START Data provided
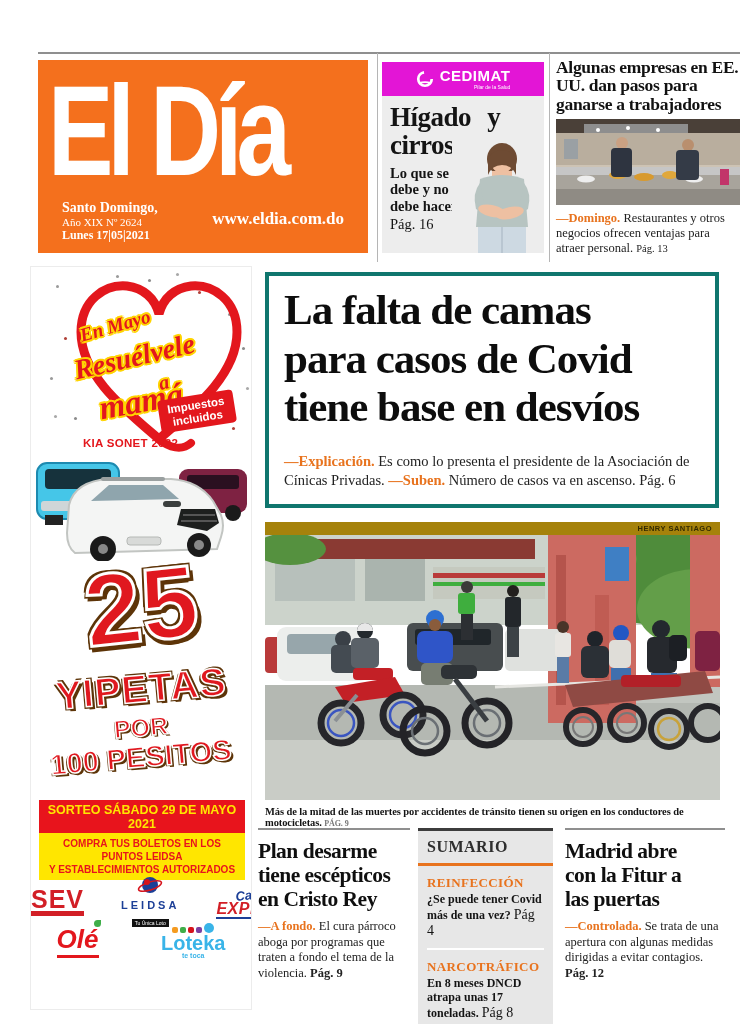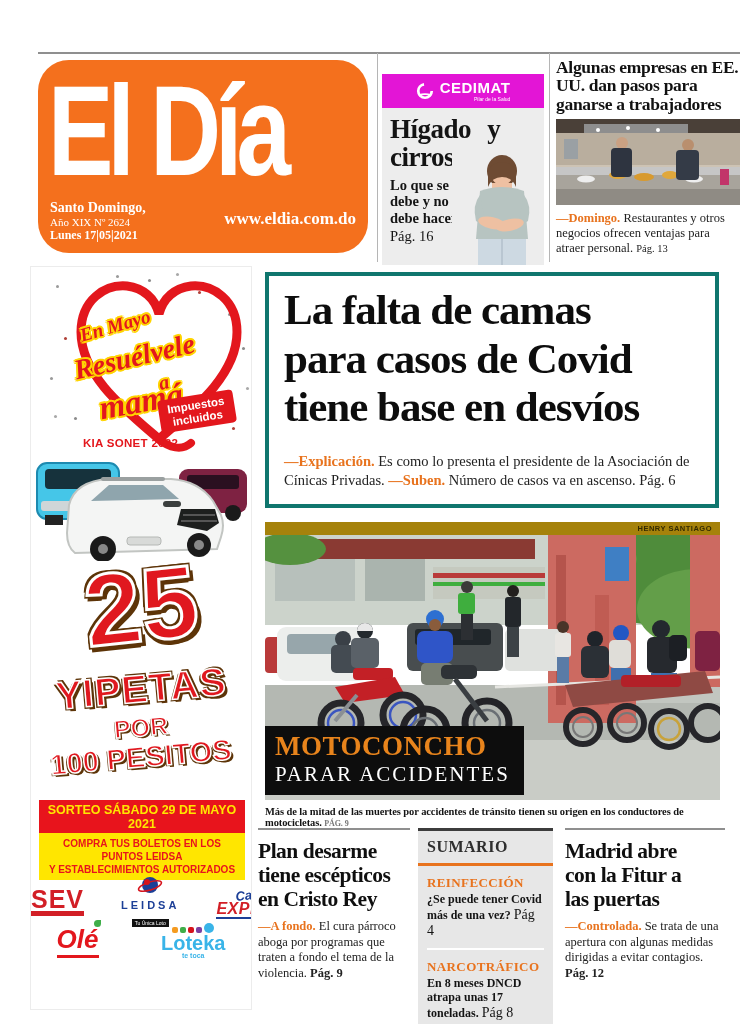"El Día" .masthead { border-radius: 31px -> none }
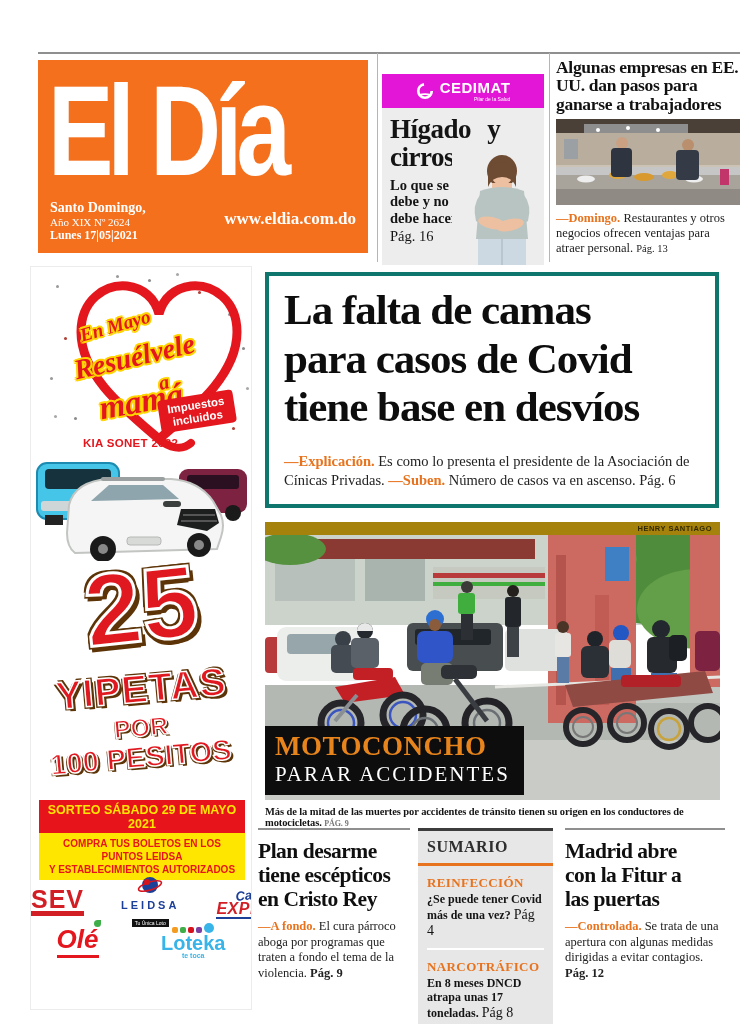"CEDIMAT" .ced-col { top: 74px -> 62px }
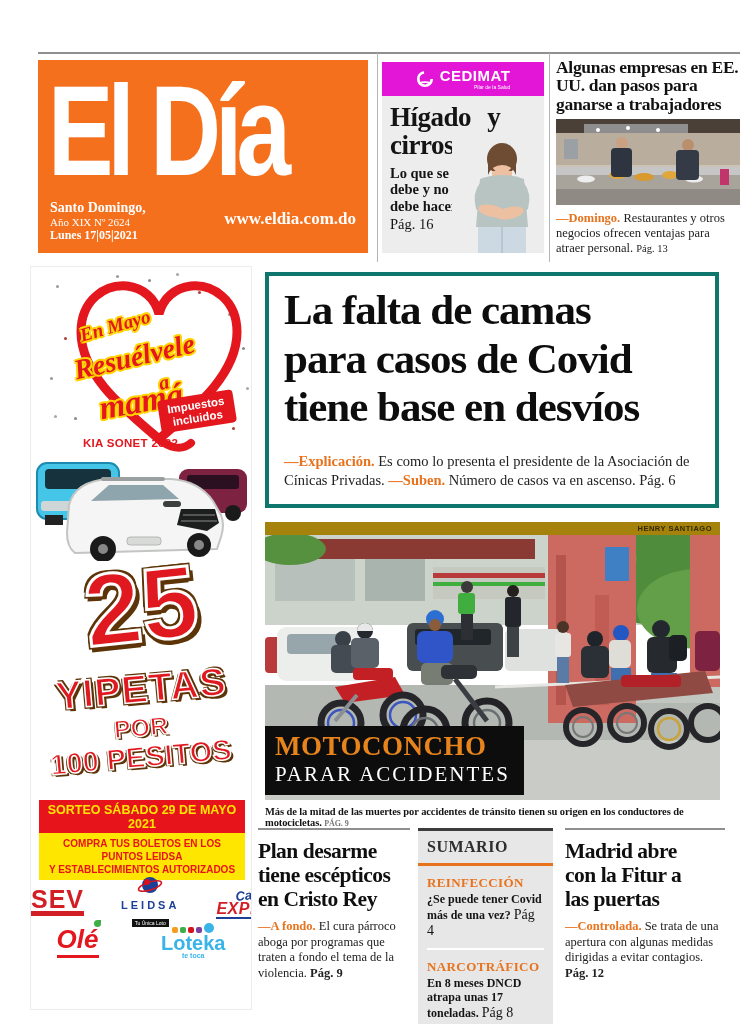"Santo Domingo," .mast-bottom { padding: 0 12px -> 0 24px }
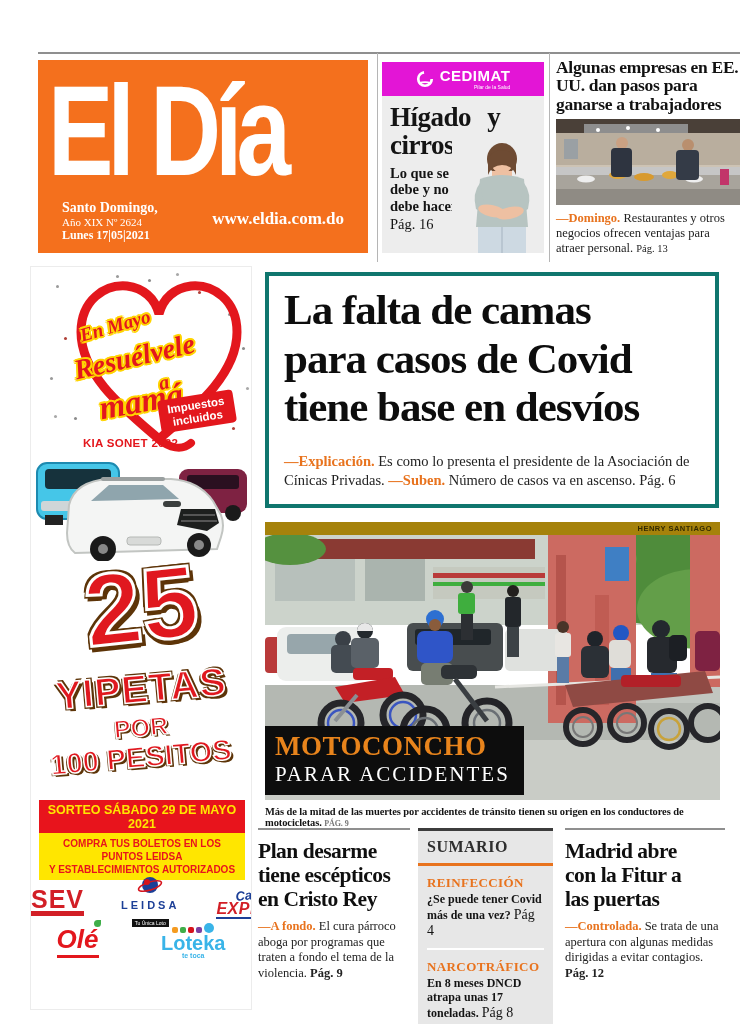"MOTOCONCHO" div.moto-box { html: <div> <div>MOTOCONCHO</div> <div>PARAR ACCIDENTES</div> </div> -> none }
END Data provided
START Data provided
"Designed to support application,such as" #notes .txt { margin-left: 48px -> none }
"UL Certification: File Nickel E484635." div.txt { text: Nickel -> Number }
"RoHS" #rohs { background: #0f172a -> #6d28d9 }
END Data provided
START Data provided
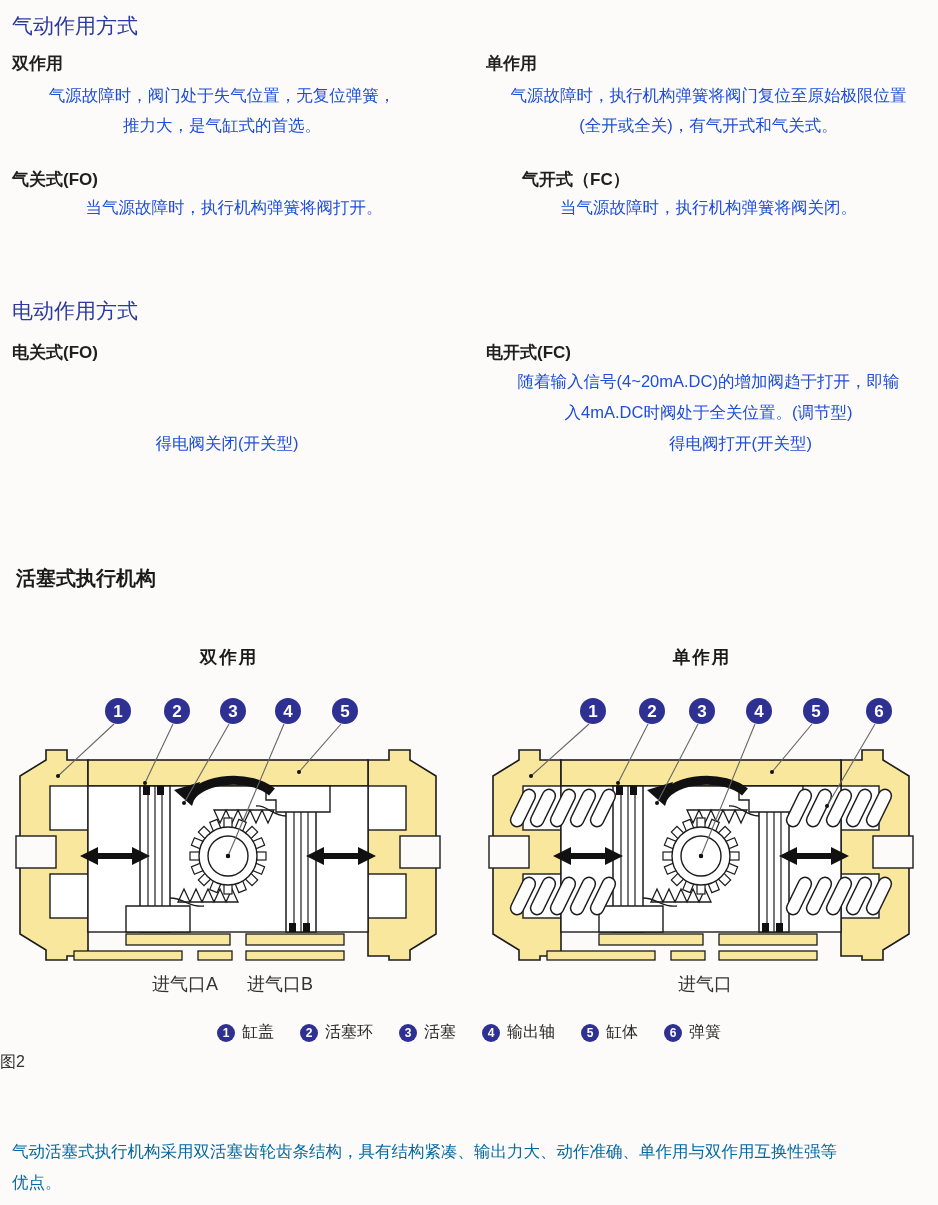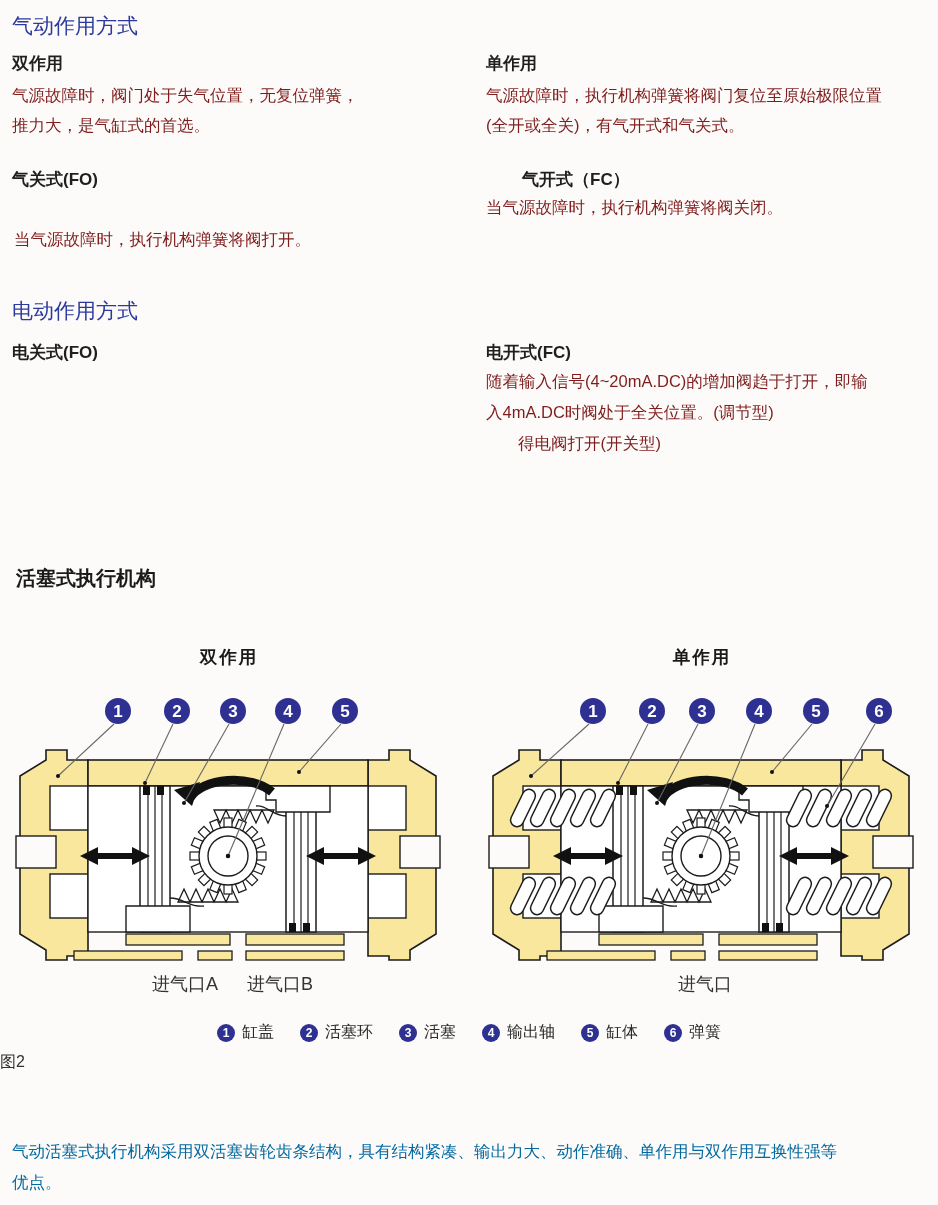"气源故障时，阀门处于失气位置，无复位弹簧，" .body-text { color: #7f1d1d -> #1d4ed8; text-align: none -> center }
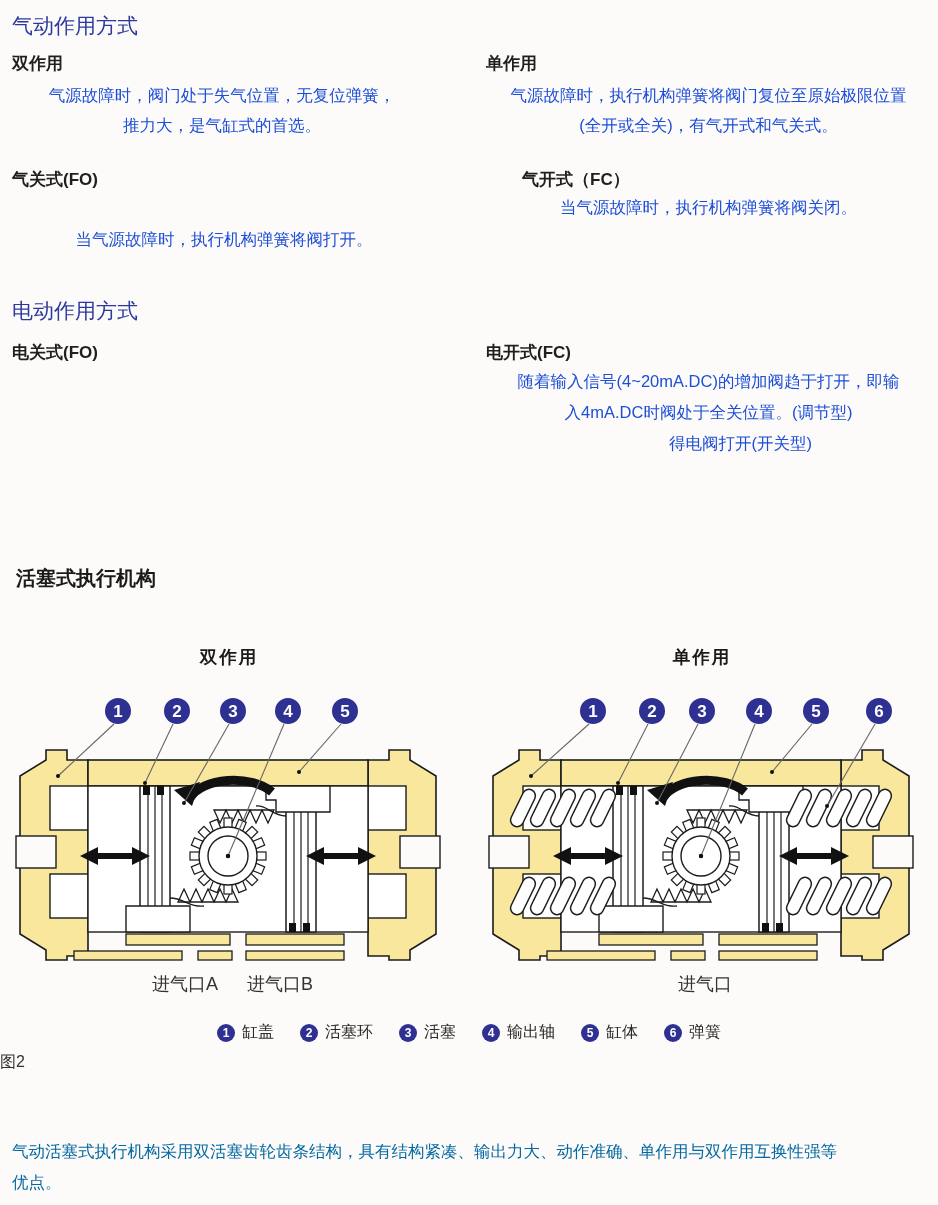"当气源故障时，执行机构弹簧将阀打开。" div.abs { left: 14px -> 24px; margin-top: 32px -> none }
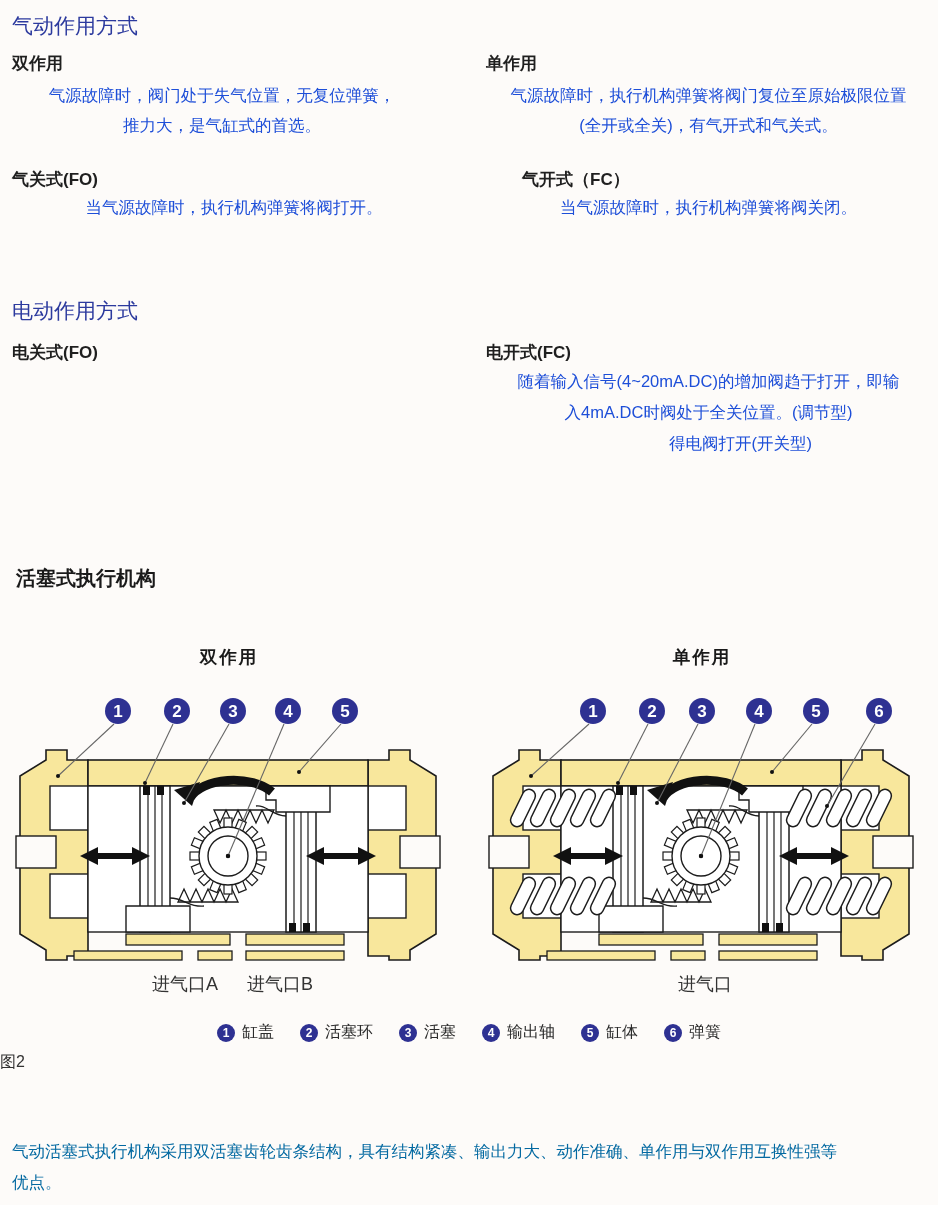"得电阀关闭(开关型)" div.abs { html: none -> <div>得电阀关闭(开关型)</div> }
END Data provided
Exercise – Restate word for word the lines of the data above that begin at the line with "border-radius: 31px ->" and end at the line with "html: <div> <div>MOTOCONCHO</div>", keeping both ends and dropping every picture.

Output –
"El Día" .masthead { border-radius: 31px -> none }
"CEDIMAT" .ced-col { top: 74px -> 62px }
"Santo Domingo," .mast-bottom { padding: 0 12px -> 0 24px }
"MOTOCONCHO" div.moto-box { html: <div> <div>MOTOCONCHO</div> <div>PARAR ACCIDENTES</div> </div> -> none }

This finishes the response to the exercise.